[Stored items from a collection]
-.-.-

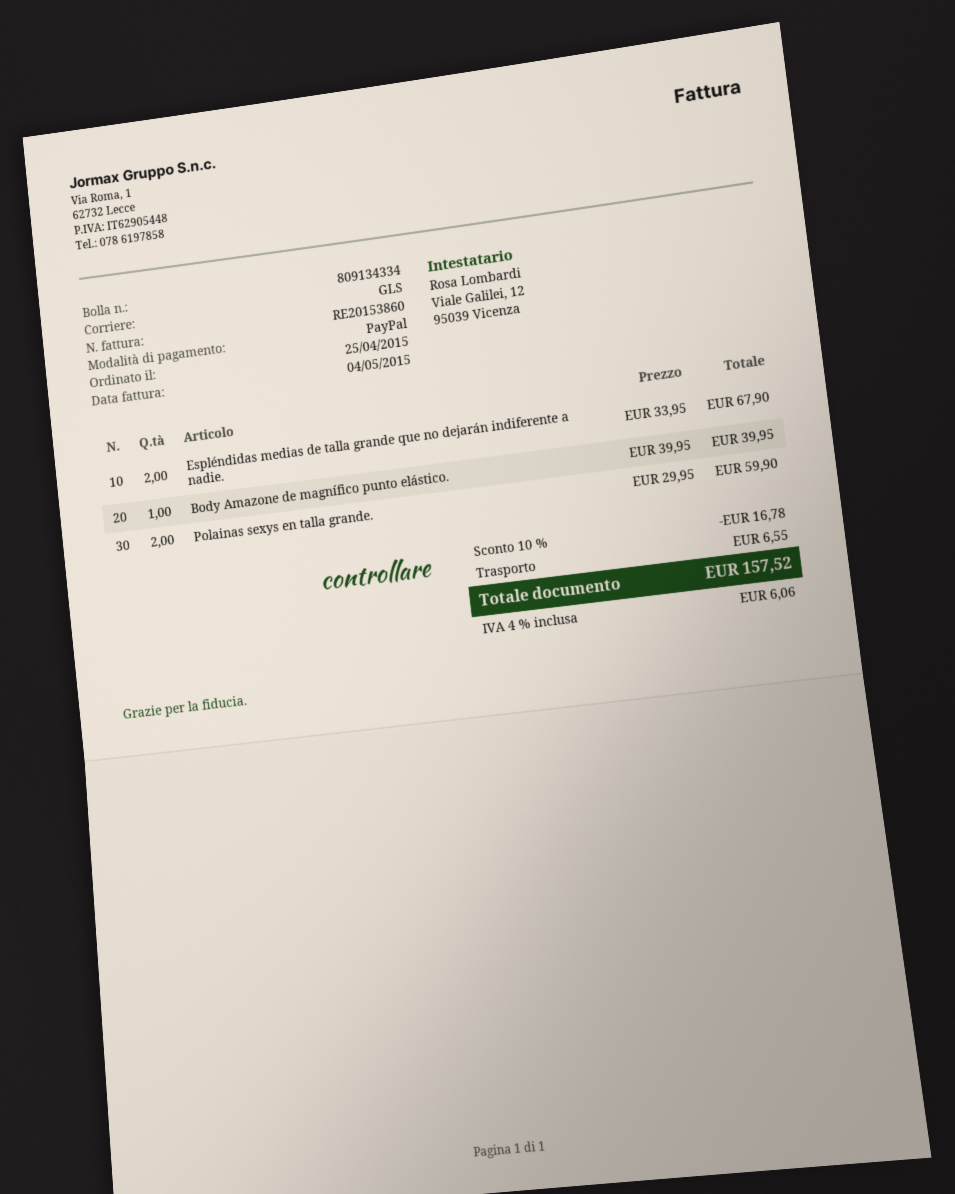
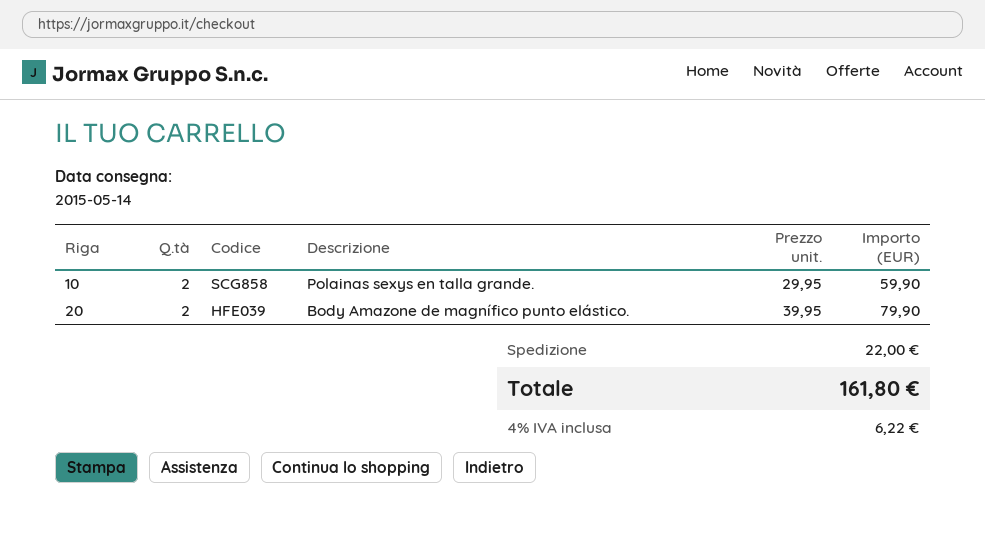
Espléndidas medias de talla grande que no dejarán indiferente a nadie.: 2 x 33.95 = 67.90 -> none
Body Amazone de magnífico punto elástico.: 1 x 39.95 = 39.95 -> 2 x 39.95 = 79.90
discount: 10% = 16.78 -> none
shipping: 6.55 -> 22.00
tax: 4% = 6.06 -> 4% = 6.22
total: 157.52 -> 161.80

-.-.-

§ **WHAT THE TASK REQUIRES**: Keep every word of the records above exactly, and return them with no pictures.

§ **TASK RESULT**:
Espléndidas medias de talla grande que no dejarán indiferente a nadie.: 2 x 33.95 = 67.90 -> none
Body Amazone de magnífico punto elástico.: 1 x 39.95 = 39.95 -> 2 x 39.95 = 79.90
discount: 10% = 16.78 -> none
shipping: 6.55 -> 22.00
tax: 4% = 6.06 -> 4% = 6.22
total: 157.52 -> 161.80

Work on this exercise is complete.